Unrelated to the CSU, the Capilano Courier Publishing Society posed a fee increase, which was rejected by students with 62 per cent of votes cast against it. The Business and Professional Associations Fee, which will see a $1.99 per credit fee assessed to students registered in the Faculty of Business and Professional Studies was approved by 51 per ent of its voters. The fee will be used to increase programs, events and services for students in the School of Business. Furthermore, the new fee will allow the business associations on campus to divorce from the University and join the CSU without impacting its spending.
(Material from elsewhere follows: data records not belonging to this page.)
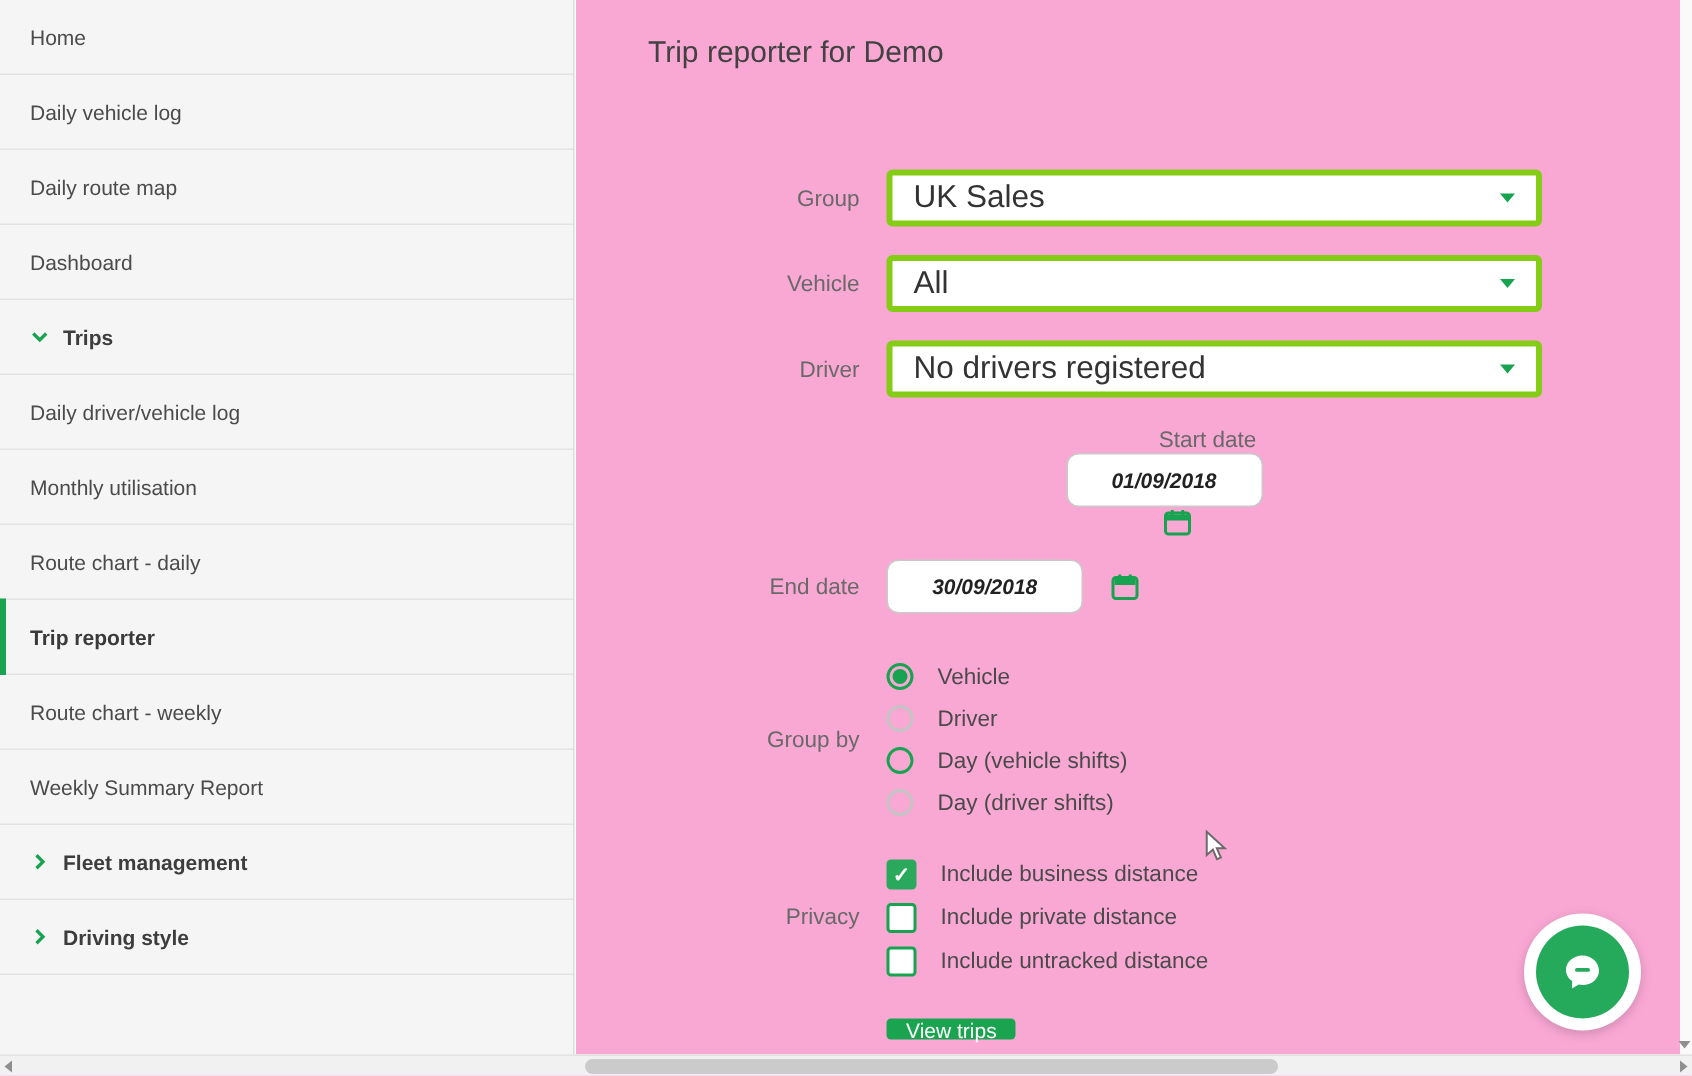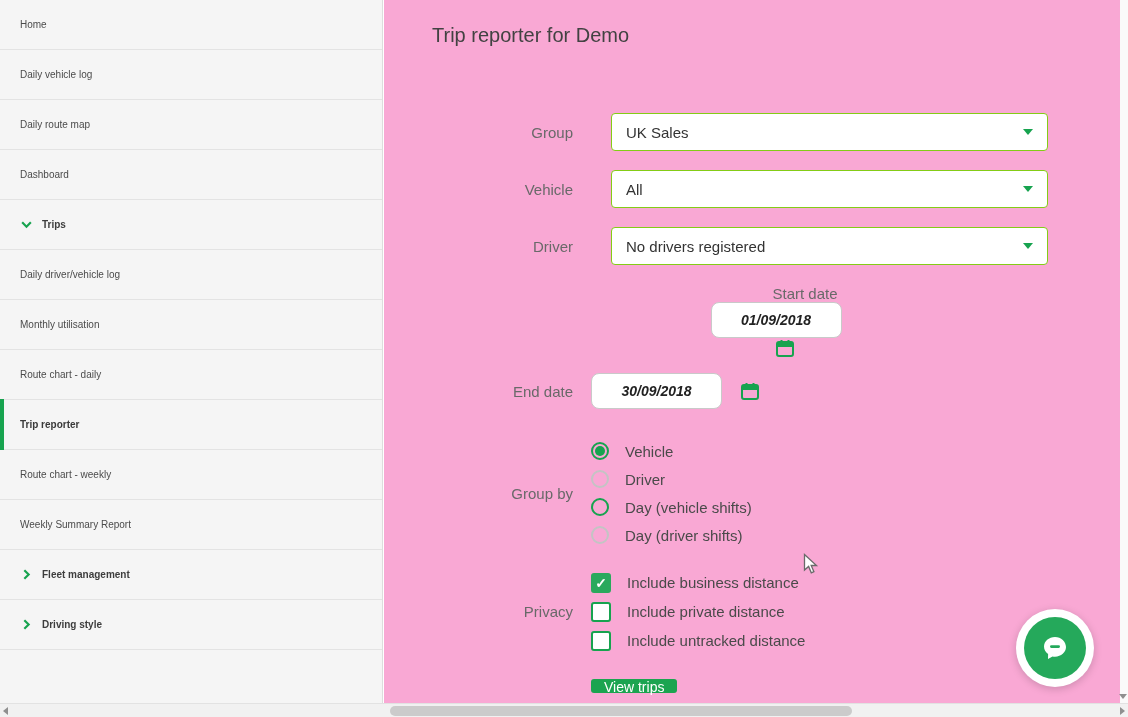--- a/index.html
+++ b/index.html
@@ -5,42 +5,42 @@
   * { margin:0; padding:0; box-sizing:border-box; }
   html,body { width:1128px; height:717px; overflow:hidden; }
   body { font-family:"Liberation Sans", sans-serif; background:#fff; position:relative; }
 
   .app { position:absolute; inset:0; }
 
   
   .sidebar { position:absolute; left:0; top:0; width:383px; height:703px;
              background:#f5f5f5; border-right:1px solid #dddddd; }
   .side-item { height:50px; border-bottom:1px solid #e3e3e3; display:flex; align-items:center;
-               padding-left:20px; font-size:10px; color:#4b4b4b; cursor:pointer; position:relative; }
+               padding-left:20px; font-size:14px; color:#4b4b4b; cursor:pointer; position:relative; }
   .side-item.sub { }
   .side-item .chev { display:inline-flex; margin-right:9px; }
   .side-item.section .side-label { font-weight:bold; color:#3d3d3d; }
   .side-item.active .side-label { font-weight:bold; color:#3a3a3a; }
   .side-item.active::before { content:""; position:absolute; left:0; top:-1px; bottom:-1px;
                width:4px; background:#17a34f; }
 
   
   .content { position:absolute; left:384px; top:0; width:736px; height:703px;
              background:#f9a8d4; padding:24px 0 0 48px; }
   .page-title { font-size:20px; font-weight:500; color:#424242; }
 
   .form { margin-top:66px; }
   .row { display:flex; align-items:center; }
-  .row.sel { margin-bottom:19px;gap:20px; }
+  .row.sel { margin-bottom:19px; }
   .flabel { width:141px; text-align:right; color:#696969; font-size:15px;
             margin-right:18px; flex-shrink:0; }
 
-  .select { width:437px; height:38px; border:1px solid #84cc16; border-radius:4px; background:#fff;
+  .select { width:437px; height:38px; border:4px solid #84cc16; border-radius:4px; background:#fff;
             display:flex; align-items:center; justify-content:space-between; padding:0 14px;
-            font-size:15px; color:#333; cursor:pointer; }
+            font-size:21px; color:#333; cursor:pointer; }
   .caret { width:0; height:0; border-left:5px solid transparent; border-right:5px solid transparent;
            border-top:6px solid #17a34f; }
 
   .row.date { margin-bottom:15px; }
   .row.date.first { margin-top:20px;flex-direction:column; }
   .date-input { width:131px; height:36px; border:1px solid #c9c9c9; border-radius:8px;
                 font-family:"Liberation Sans", sans-serif; font-size:14px; font-weight:bold;
                 font-style:italic; color:#222; text-align:center; background:#fff; }
   .cal-btn { margin-left:18px; display:inline-flex; cursor:pointer; }
 

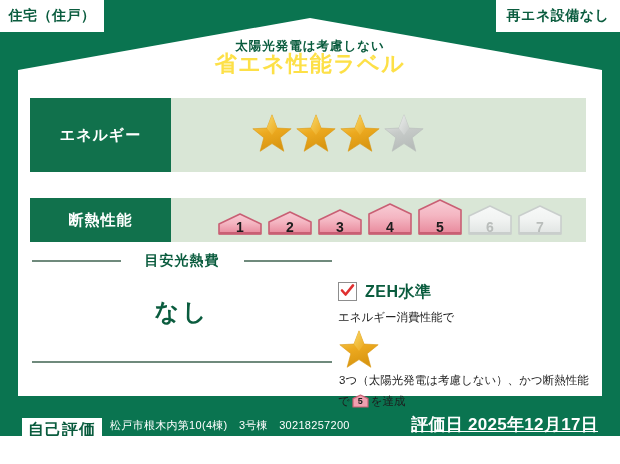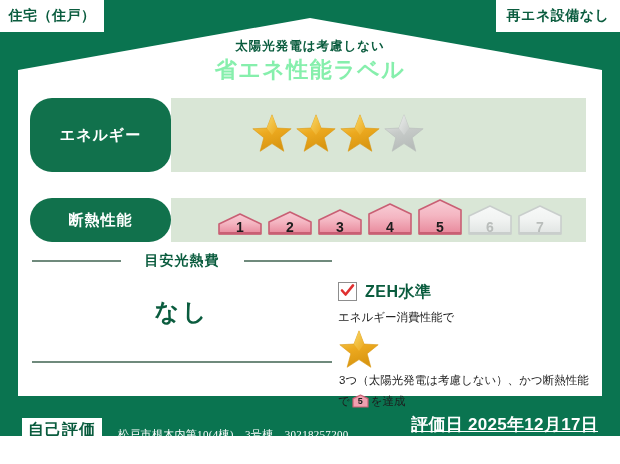--- a/index.html
+++ b/index.html
@@ -70,24 +70,23 @@
     z-index: 5;
   }
   #title-sub {
     font-size: 12.5px;
     font-weight: bold;
     color: #0a5c3e;
     letter-spacing: 1px;
     line-height: 1;
   }
   #title-main {
-    margin-top: 6px;
     font-size: 22px;
     font-weight: bold;
-    color: #86efac;
+    color: #fde047;
     letter-spacing: 1.5px;
     line-height: 1;
   }
 
   
   .perf-row {
     position: absolute;
     left: 30px;
     width: 556px;
     display: flex;
@@ -103,21 +102,20 @@
     font-weight: bold;
     font-size: 15px;
     letter-spacing: 1px;
     display: flex;
     flex-direction: column;
     align-items: center;
     justify-content: center;
     line-height: 1.35;
     flex: 0 0 141px;
     box-sizing: border-box;
-    border-radius: 22px;
   }
   .row-value {
     flex: 1 1 auto;
     background: #d9e6d6;
     display: flex;
     align-items: center;
     box-sizing: border-box;
   }
   #stars-holder { padding-left: 80px; gap: 2px; }
   #houses-holder { padding-left: 45px; align-items: flex-end; gap: 2px; padding-bottom: 4px; }
@@ -238,23 +236,22 @@
     top: 402px;
     width: 620px;
     height: 62px;
     z-index: 5;
   }
   #footer-left {
     position: absolute;
     left: 22px;
     top: 16px;
     display: flex;
-    align-items: flex-end;
-    gap: 16px;
-    font-family: Liberation Serif, serif;
+    align-items: flex-start;
+    gap: 8px;
   }
   #self-eval-badge {
     background: #ffffff;
     color: #0a5c3e;
     font-weight: bold;
     font-size: 16px;
     letter-spacing: 1px;
     padding: 2px 6px;
     line-height: 1.25;
   }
This fee will also rise annually according to the Canadian Consumer Price Index.

The CSU’s general elections took place at the same time this year, and for the first time they were moved from a paper ballot to online polls. From Mar. 20-22, the CSU received a higher than ever voter turnout. Nearly 1,500 students voted in the general elections and referendum.

Several positions were left vacant, including those of the Women Students Liaison, Students of Colour Liaison, Faculty of Fine Arts and Faculty of Global and Community Studies representatives. With these positions dormant, the CSU may opt to appoint students to these roles, who would not receive a vote on the board of directors during their time, and host a by-election during the fall semester to fill the vacant positions. This will first have to be discussed and voted on by the current board of directors.

These elections also saw several candidates drop out of the race before it was at an end. Feras Bingursain, who was running for the position of International Students Liaison, withdrew from the election. As did Vice President Equity and Sustainability candidate Shea Mills and former Vice President Academic Andrew Willis, who was running for re-election until he submitted his notice of resignation and withdrew from the elections on Mar. 13 citing personal reasons.